### What to work on
Please restate, exactly, only the lines from the beginning of the listing below through the line containing "- 2. Set TARGET_ROOT", with the pictures left out.

### Material supplied
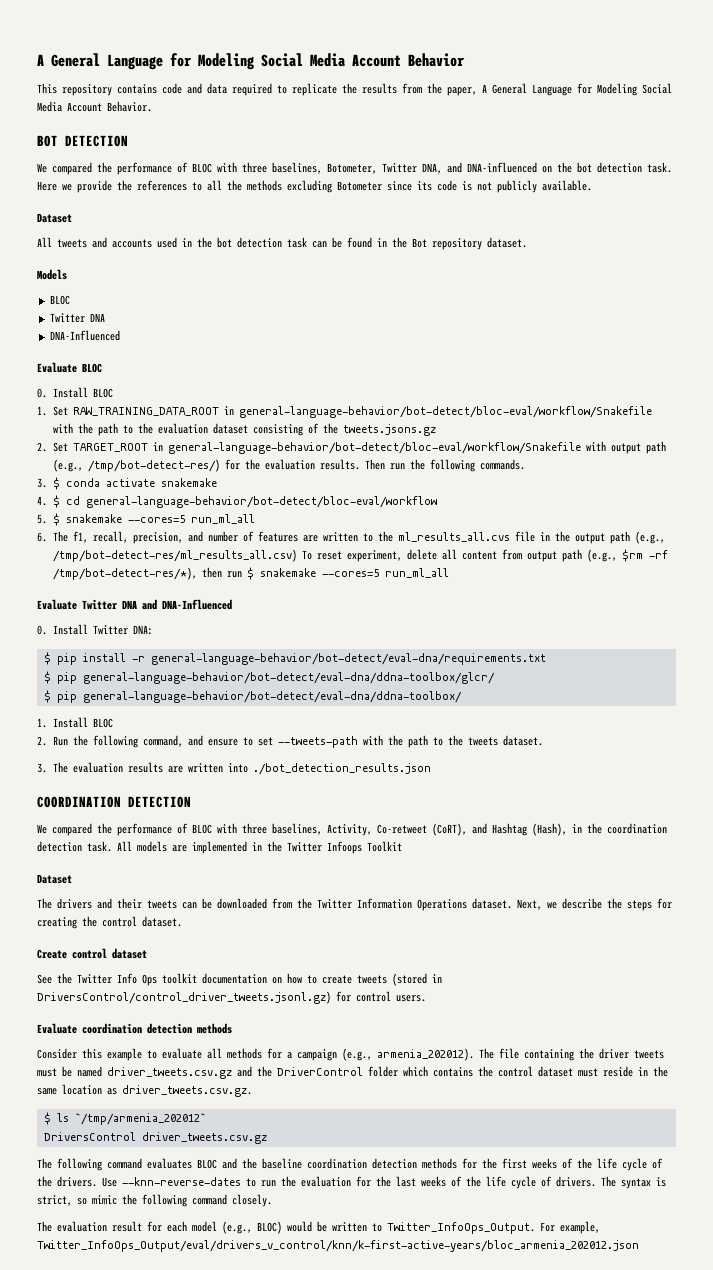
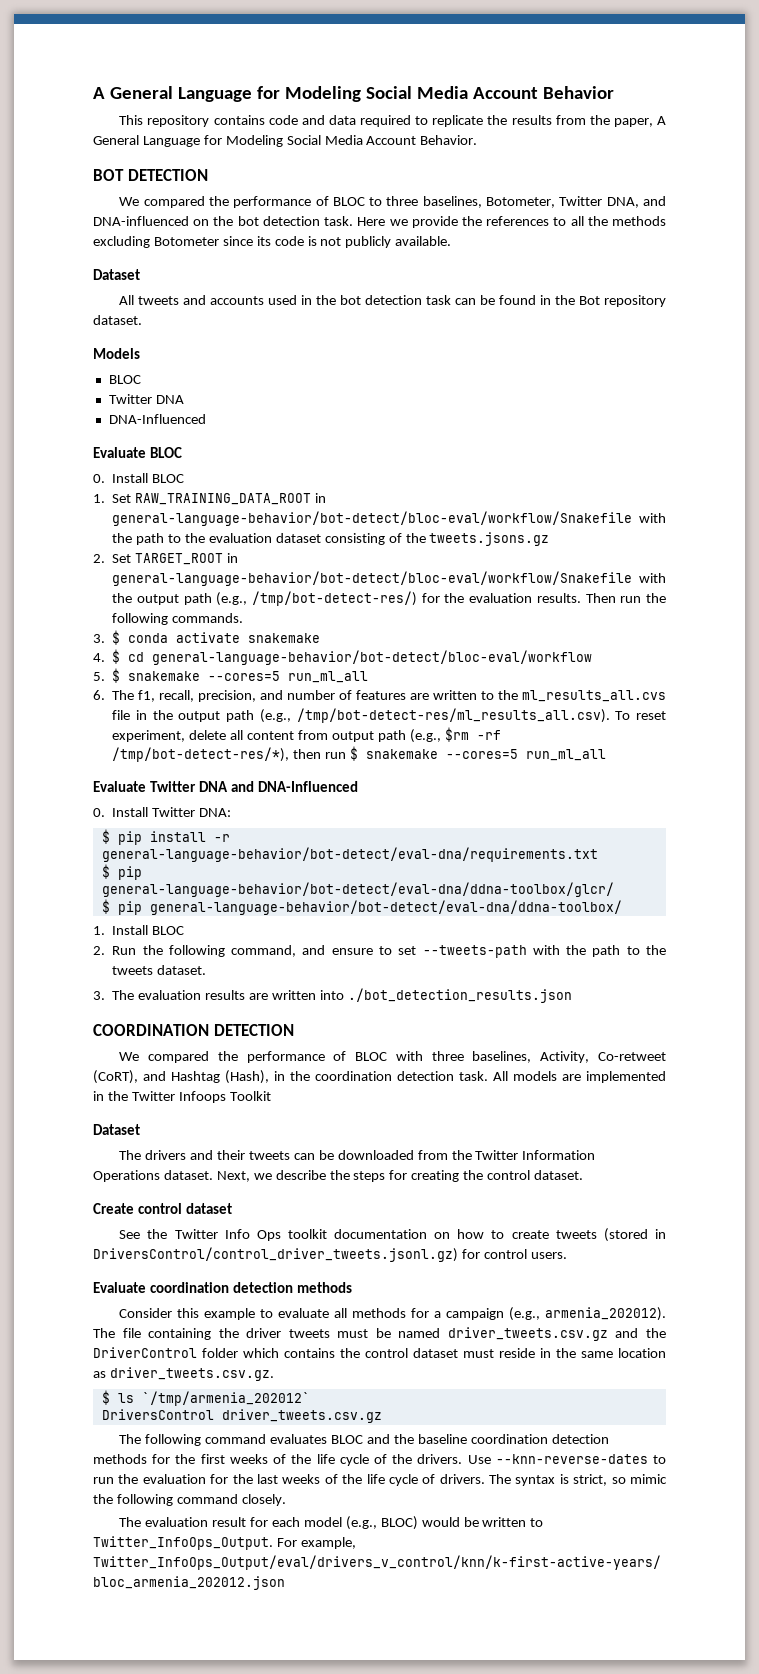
- We compared the performance of BLOC with three baselines, Botometer, Twitter DNA, and DNA-influenced on the bot detection task.
+ We compared the performance of BLOC to three baselines, Botometer, Twitter DNA, and DNA-influenced on the bot detection task.
- 2. Set TARGET_ROOT in general-language-behavior/bot-detect/bloc-eval/workflow/Snakefile with output path (e.g., /tmp/bot-detect-res/) for the evaluation results.
+ 2. Set TARGET_ROOT in general-language-behavior/bot-detect/bloc-eval/workflow/Snakefile with the output path (e.g., /tmp/bot-detect-res/) for the evaluation results.
- 6. The f1, recall, precision, and number of features are written to the ml_results_all.cvs file in the output path (e.g., /tmp/bot-detect-res/ml_results_all.csv) To reset experiment, delete all content from output path (e.g., $rm -rf /tmp/bot-detect-res/*), then run $ snakemake --cores=5 run_ml_all
+ 6. The f1, recall, precision, and number of features are written to the ml_results_all.cvs file in the output path (e.g., /tmp/bot-detect-res/ml_results_all.csv). To reset experiment, delete all content from output path (e.g., $rm -rf /tmp/bot-detect-res/*), then run $ snakemake --cores=5 run_ml_all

### Your solution
- We compared the performance of BLOC with three baselines, Botometer, Twitter DNA, and DNA-influenced on the bot detection task.
+ We compared the performance of BLOC to three baselines, Botometer, Twitter DNA, and DNA-influenced on the bot detection task.
- 2. Set TARGET_ROOT in general-language-behavior/bot-detect/bloc-eval/workflow/Snakefile with output path (e.g., /tmp/bot-detect-res/) for the evaluation results.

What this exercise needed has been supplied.